<— Back

Vulnerabilities amplified: The GPS trackers case

14:00 – 14:30(SGT) Friday 4 December, 2020

We live in the era of IoT devices, and all those new shiny gadgets. This talk is a compendium on the recent issue with the security of GPS trackers. Still, on the background on this prominent case, we will illustrate the broader problem, and that’s a problem of supply chains, especially in the world of IoT where hardware, firmware and cloud ecosystems merge. We’ll show how the supply chain could amplify security mishaps of these components to a catastrophic extent. We will present previously unpublished information on GPS case, including new IoCs and android applications.

Detailed flow of presentation:

We will focus on GPS trackers being sold on the internet and the “physical” example of them we’ll show how the whole infrastructure operates, what are the weaknesses and vulnerabilities, what is being found in transmitted data which is the vendor and the variety of GPS trackers this problem affects.

In the second part, we’ll be discussing attack vectors and exploitation of found vulnerabilities.

In the intermezzo section, we explain what supply chain is and what are the issues.
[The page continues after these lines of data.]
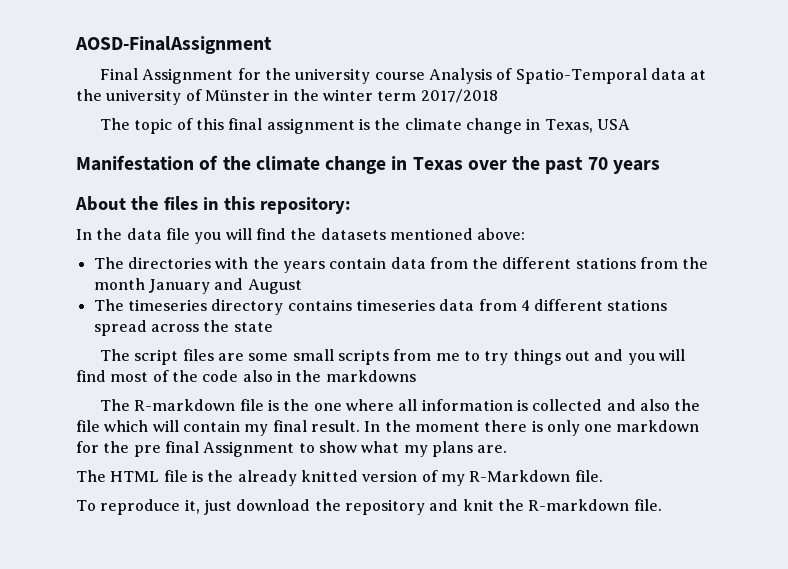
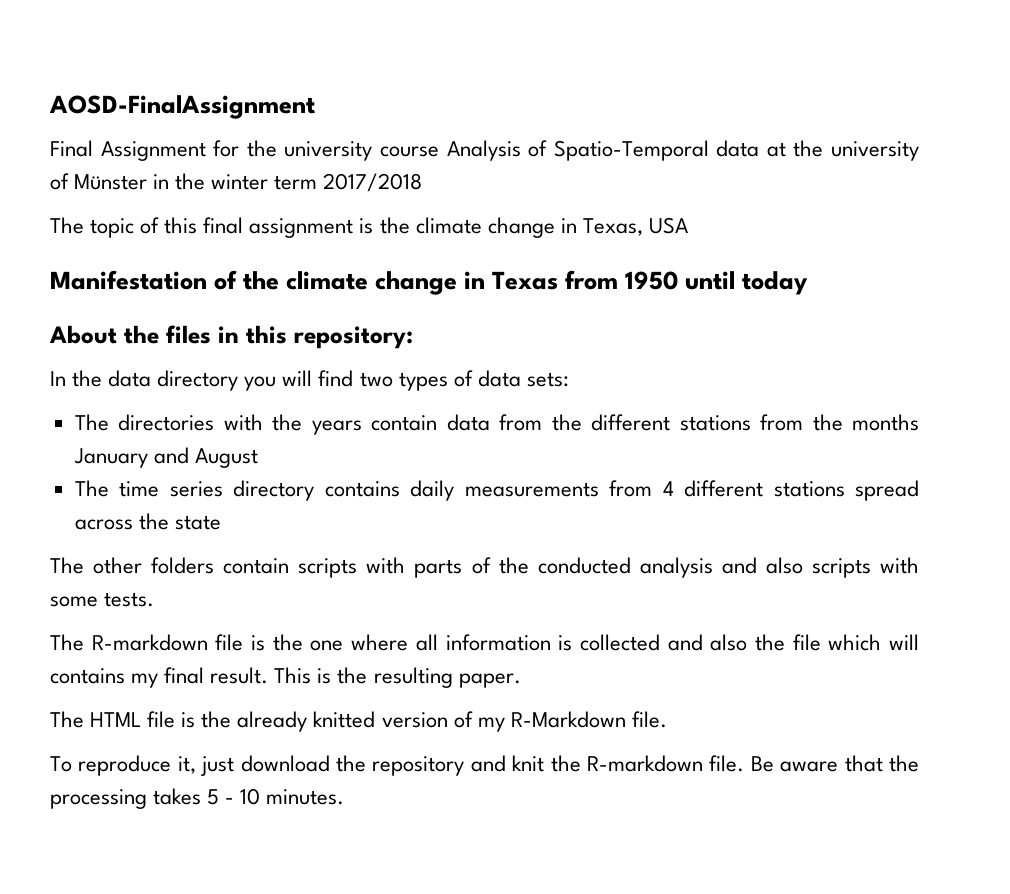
[467,156,660,174] over the past 70 years -> [565,270,809,295] from 1950 until today
[165,228,526,244] file you will find the datasets mentioned above: -> [157,370,569,391] directory you will find two types of data sets:
[93,278,145,290] month -> [852,414,920,431] months
[127,299,475,315] timeseries directory contains timeseries data -> [119,480,599,501] time series directory contains daily measurements
[134,349,685,365] [76,370,416,382] script files are some small scripts from me to try things out and you will find most of the code also in the markdowns -> [93,557,919,578] [50,592,155,607] other folders contain scripts with parts of the conducted analysis and also scripts with some tests.
[182,420,240,432] contain -> [50,668,125,684] contains
[364,420,700,436] [76,441,508,457] In the moment there is only one markdown for the pre final Assignment to show what my plans are. -> [274,667,521,688] This is the resulting paper.
(662, 505) none -> [750,755,919,772] [50,788,345,809] Be aware that the processing takes 5 - 10 minutes.

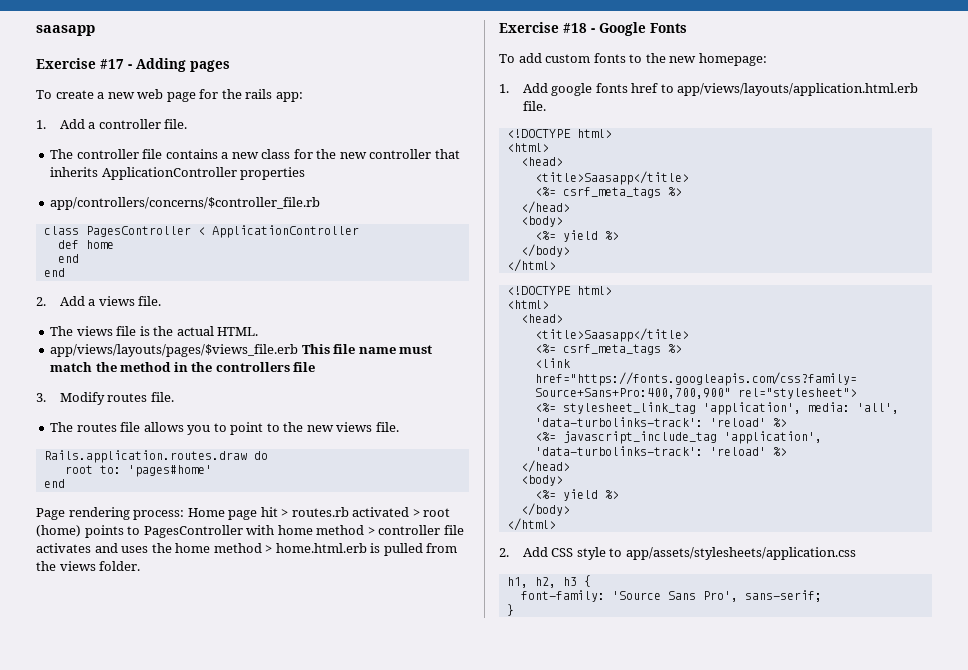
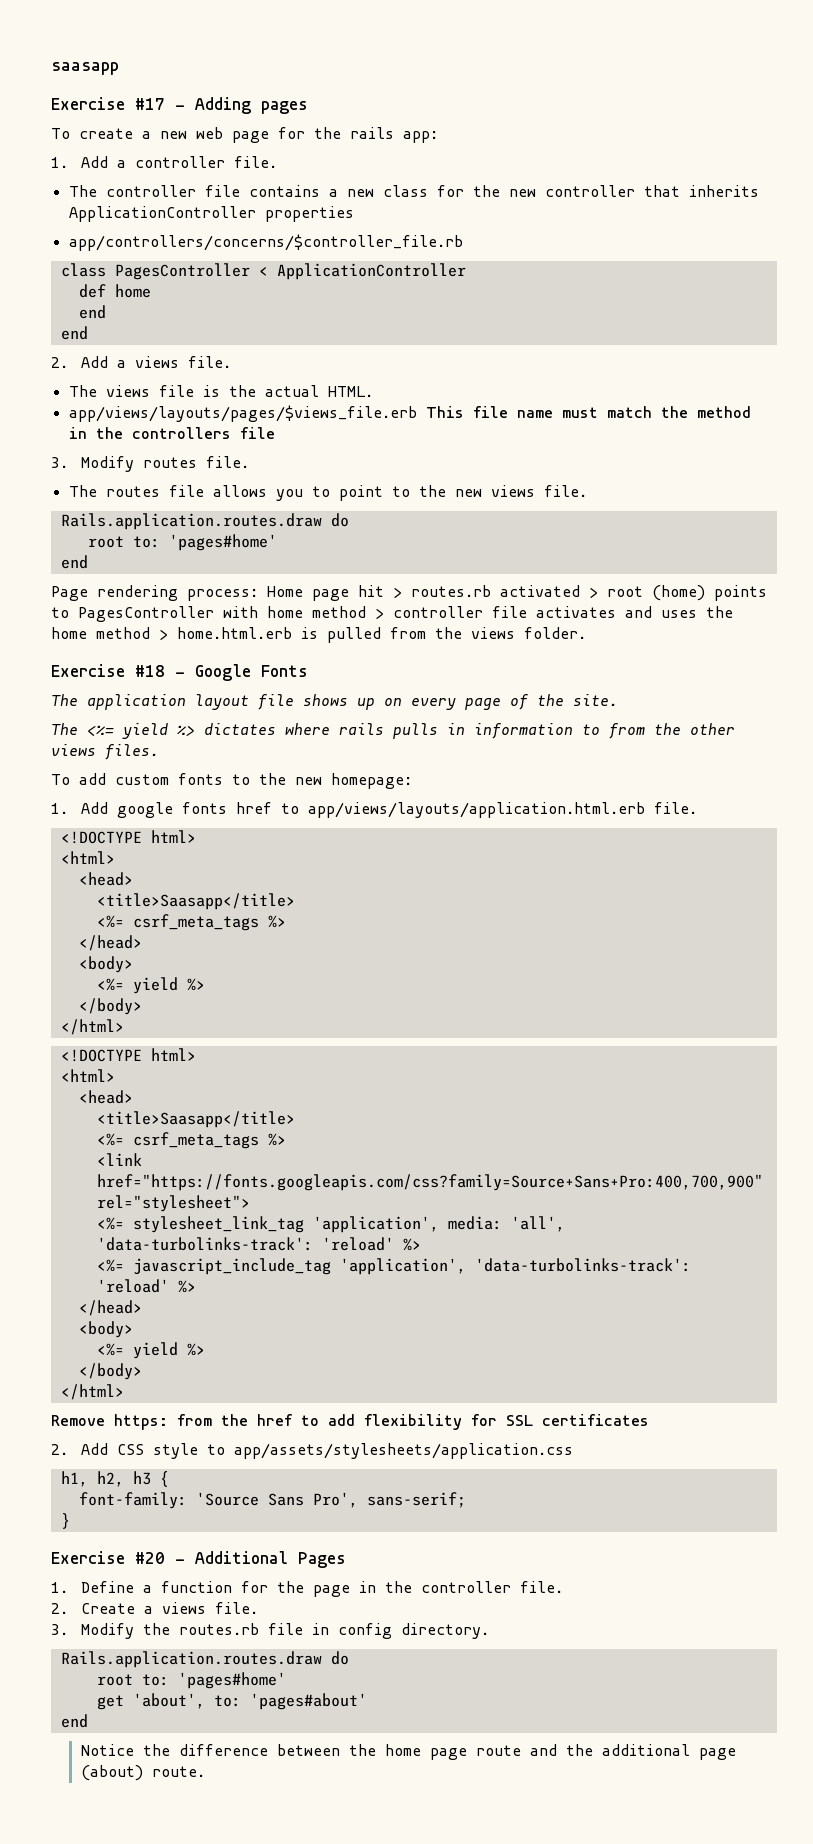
(687, 28) none -> [51,694,618,710] [51,723,735,739] [51,744,159,760] // The application layout file shows up on every page of the site. // The <%= yield %> dictates where rails pulls in information to from the other views files.
(556, 524) none -> [51,1414,649,1430] // Remove https: from the href to add flexibility for SSL certificates
(514, 610) none -> [51,1551,346,1568] [51,1581,563,1597] [51,1602,258,1614] [51,1623,489,1639] [60,1651,349,1668] [96,1672,286,1689] [96,1693,367,1710] [60,1714,88,1728] [80,1744,736,1760] [80,1765,205,1781] // Exercise #20 - Additional Pages // 1. Define a function for the page in the controller file. // 2. Create a views file. // 3. Modify the routes.rb file in config directory. // Rails.application.routes.draw do // root to: 'pages#home' // get 'about', to: 'pages#about' // end // Notice the difference between the home page route and the additional page (about) route.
Regarding the GPS trackers, we are going to demonstrate how we proved our suspicion based on “virtual” research of another tracker found on eBay, which led to the discovery of very same cloud API as in the first case.

The fourth part will be solely focused on the cloud infrastructure, the scale of the issues and how we learned this problem to be of enormous scale. The highlight of this section will be showing that vulnerability that allowed us to get hands-on the re-seller administration interface from where you can manage and control all the trackers. In final thoughts part, we will uncover the scale of the problem, affected apps, and we’ll introduce the possible culprit of this mayhem.